El Gobierno de España quiso ayer paliar, sin lograrlo, el profundo malestar generado entre los canarios, que se vieron desagradablemente sorprendidos esta semana al enterarse de que el aumento hasta el 75% de las bonificaciones para los residentes en los viajes entre las Islas y la Península se retrasa medio año. La decisión del Ejecutivo que preside Pedro Sánchez de aprobar un decreto con carácter de urgencia en el Consejo de Ministros de la semana que viene solo acorta la demora a unos cinco meses. En el mejor de los casos, a cuatro. Ello implica que la planificación de miles y miles de ciudadanos de las Islas, antes ilusionados al comprobar que al fin se les reconoce su derecho a disfrutar de una movilidad similar a la que tiene el resto de españoles, se ha hecho añicos este verano. La decepción se agranda al entender, como se defiende desde la clase política canaria, que la opción de aprobar un decreto ley era factible, de tal modo que la mejora se aplicase de forma automática a partir del lunes, 1 de julio, día en que entran en vigor los Presupuestos Generales del Estado para 2018. Aunque desde Fomento se descarta incomprensiblemente la vía del decreto ley, todo un especialista como es Santiago Pérez, profesor de Derecho Constitucional, defiende hoy en DIARIO DE AVISOS que no presenta obstáculo constitucional alguno.
Aunque el pesimismo gana terreno, no todo está perdido. Que el secretario regional del PSOE, Ángel Víctor Torres, se reúna el próximo lunes con el ministro de Fomento, José Luis Ábalos, es una buena noticia, dado que los socialistas canarios son un excelente aliado en la búsqueda de una solución satisfactoria para este asunto. De lo que traten Torres y Ábalos sabrán los presidentes Fernando Clavijo y Francina Armengol (Baleares) en una cita institucional que tendrá lugar al día siguiente del encuentro en el Ministerio entre los dos socialistas.

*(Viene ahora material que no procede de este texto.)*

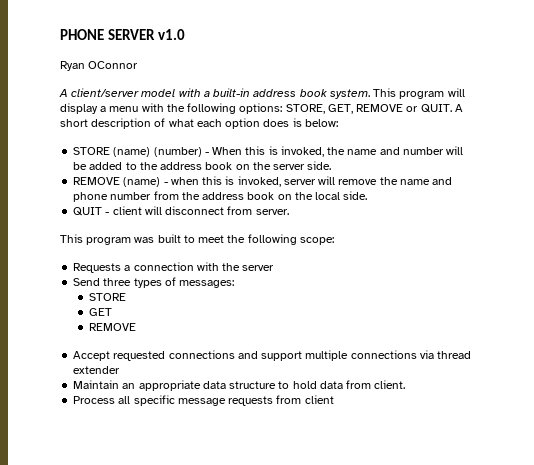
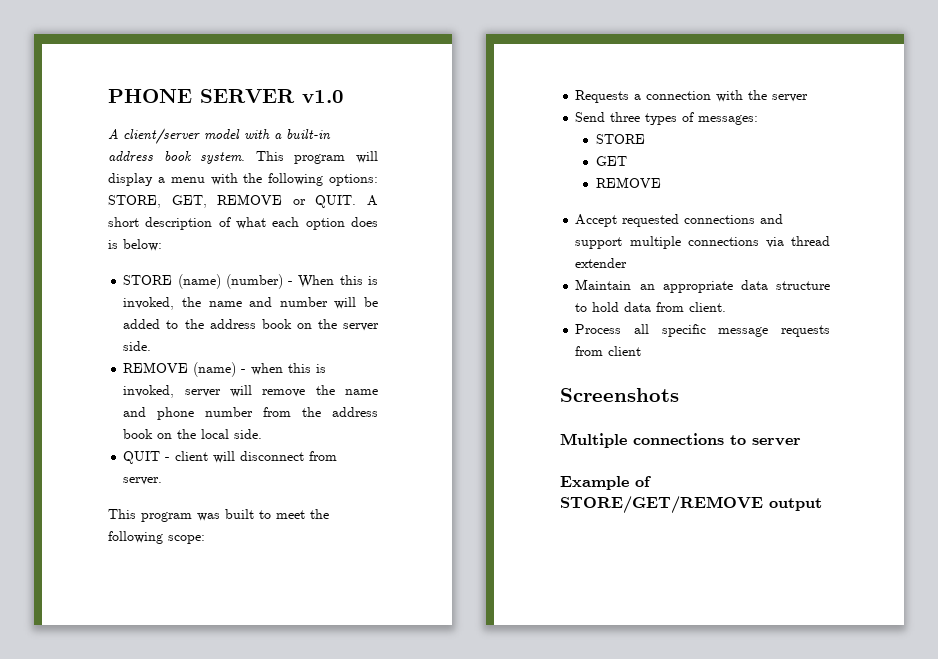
[60,61,139,71] // Ryan OConnor -> (344, 96) none
(334, 399) none -> [560,388,679,402] [560,433,801,448] [560,476,651,490] [560,496,822,514] // Screenshots // Multiple connections to server // Example of STORE/GET/REMOVE output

La decepción generada en Canarias se traslada a los medios de comunicación a través de las declaraciones de los representantes de la clase política regional, empezando per el líder de Nueva Canarias, Román Rodríguez, muy crítico con el retraso pero cargado de razón al recordar que este aumento de la bonificación en los viajes, se aplique ahora o dentro de medio año, está garantizada. Y lo está, no solo para este año, sino para siempre, gracias a su inclusión en el nuevo REF económico.
Pero, en realidad, es en la calle donde mejor se percibe el malestar, donde se palpa sin esfuerzo el desengaño de la gente. La ciudadanía canaria está molesta por este retraso que no esperaban ni las compañías aéreas, listas para que todo funcionara correctamente desde el primer momento.
Y ese malestar, decepción, enfado (o como quieran llamarlo) se entronca con la secular sensación de abandono con que el isleño siempre ha percibido las decisiones del poder central que le afectan en su día a día.